After a long concert with music by Mozart (two arias with the mezzo Maria Schellenberg, and everybody’s favorite Serenata KV 525) and Skrjabin (the almost unknown Second Symphony), four members of the Danish National Symphony Orchestra entertained a remarkable audience (I counted at least 120 people) with quartet music. Haydn, by the way, one of those marvels among the sixty-eight string quartets he wrote. Those four musicians (four ladies) had just elegantly shaped Mozart’s Serenata for 17 minutes and fought through a tiring, challenging, experimental Skrjabin for 44 more minutes (plus the two arias). Still, they wanted to offer a welcomed “encore” to people who, some with a glass of wine in their hand, others standing behind, already dressed to leave, visibly – and silently – enjoyed the performance.

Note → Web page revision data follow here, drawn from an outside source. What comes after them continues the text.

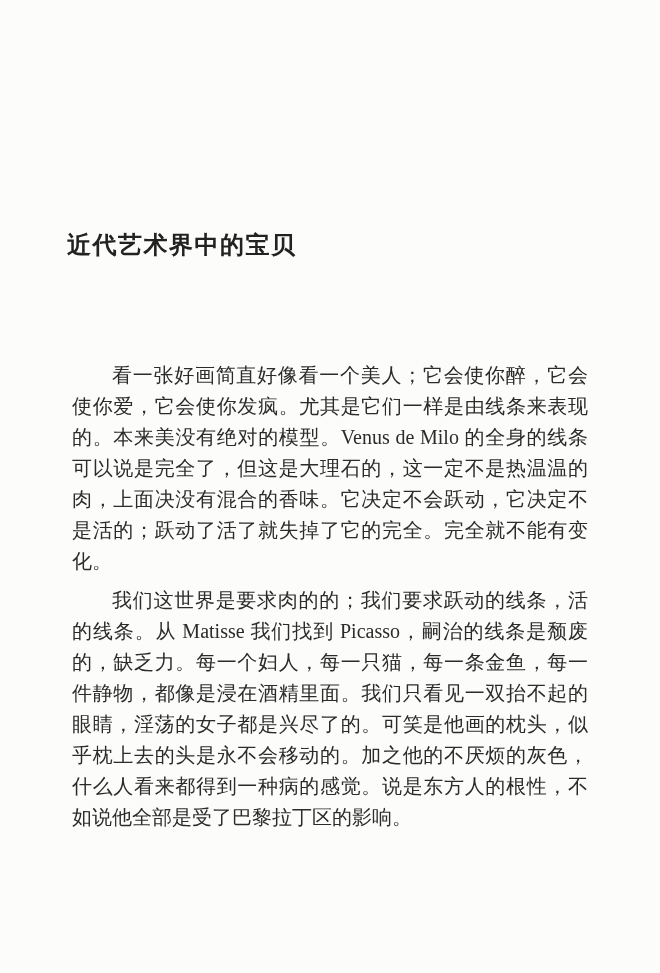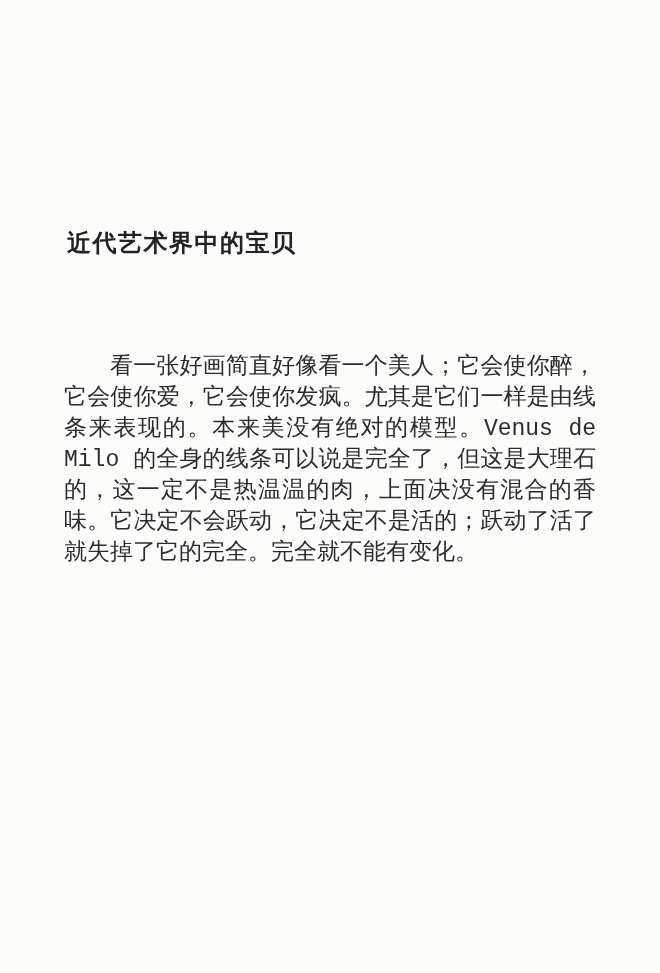"近代艺术界中的宝贝" .page { font-family: Liberation Mono, monospace -> none }
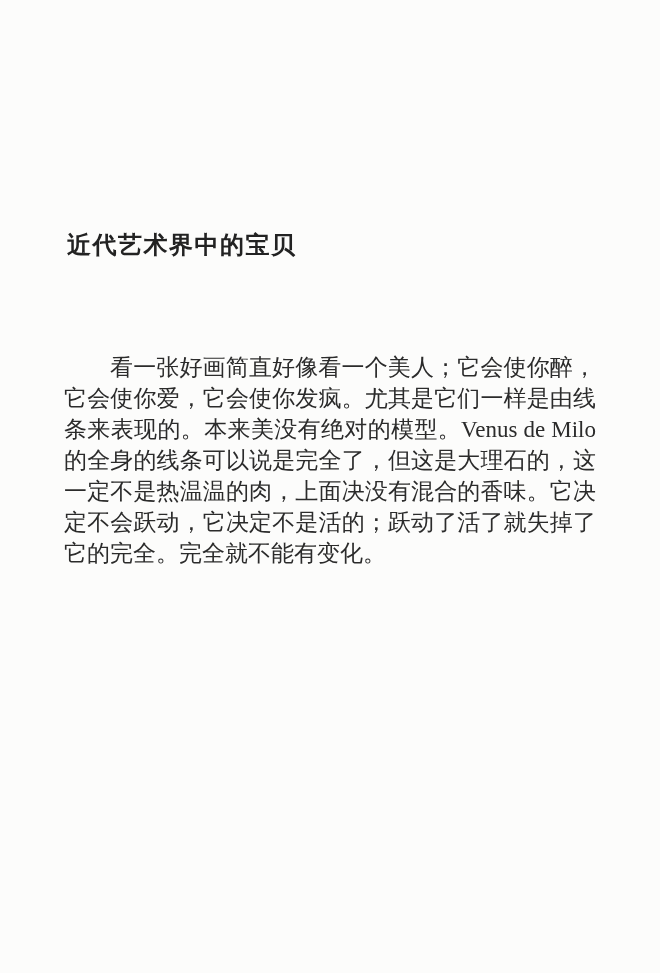"看一张好画简直好像看一个美人；它会使你醉，它会使你爱，它会使你发疯。尤其是它们一" .body-text p { font-size: 23px -> 20px; margin: 0 -> 8px }
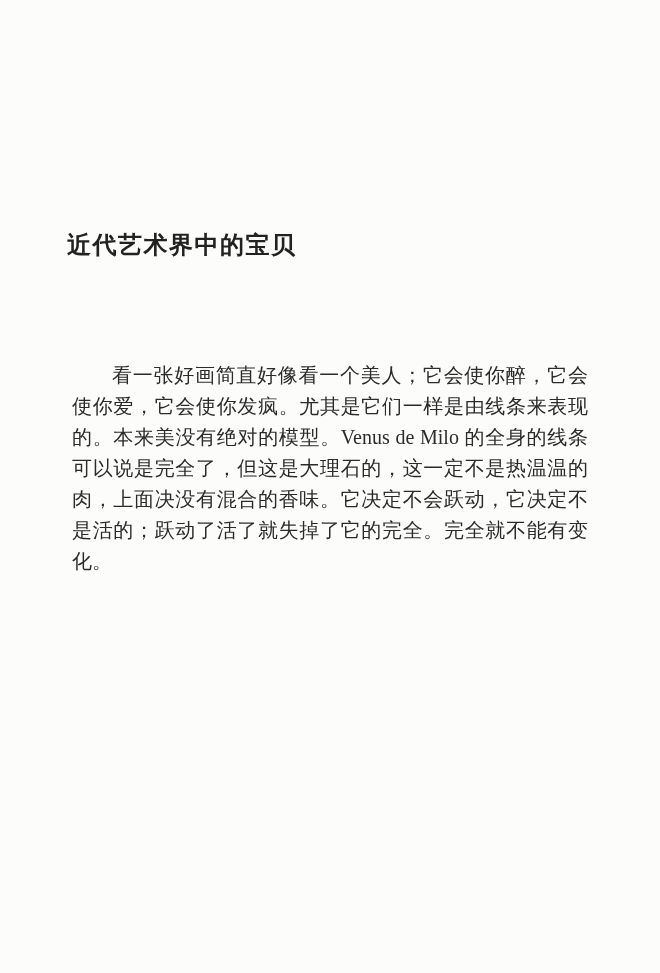"我们这世界是要求肉的的；我们要求跃动的线条，活的线条。从 Matisse" p { html: none -> <p>我们这世界是要求肉的的；我们要求跃动的线条，活的线条。从 Matisse 我们找到 Picasso，嗣治的线条是颓废的，缺乏力。每一个妇人，每一只猫，每一条金鱼，每一件静物，都像是浸在酒精里面。我们只看见一双抬不起的眼睛，淫荡的女子都是兴尽了的。可笑是他画的枕头，似乎枕上去的头是永不会移动的。加之他的不厌烦的灰色，什么人看来都得到一种病的感觉。说是东方人的根性，不如说他全部是受了巴黎拉丁区的影响。</p> }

I also stayed for a while, enjoying the music and thinking that being a musician is truly something special. Those of us who have the chance to make our profession what we have practiced our whole lives (it is the only job for which you start studying as a child) know that music is your best friend, a friend who gives you joy in happy moments and comfort in difficult ones. A friend who never betrays you. And with your best friend, you want to spend time together, even after a long, hard work day.

So, after and despite a long concert, the four ladies offered more music to the smaller audience and themselves for an additional moment of mutual joy and beauty, showing once again that musicians are unique and different.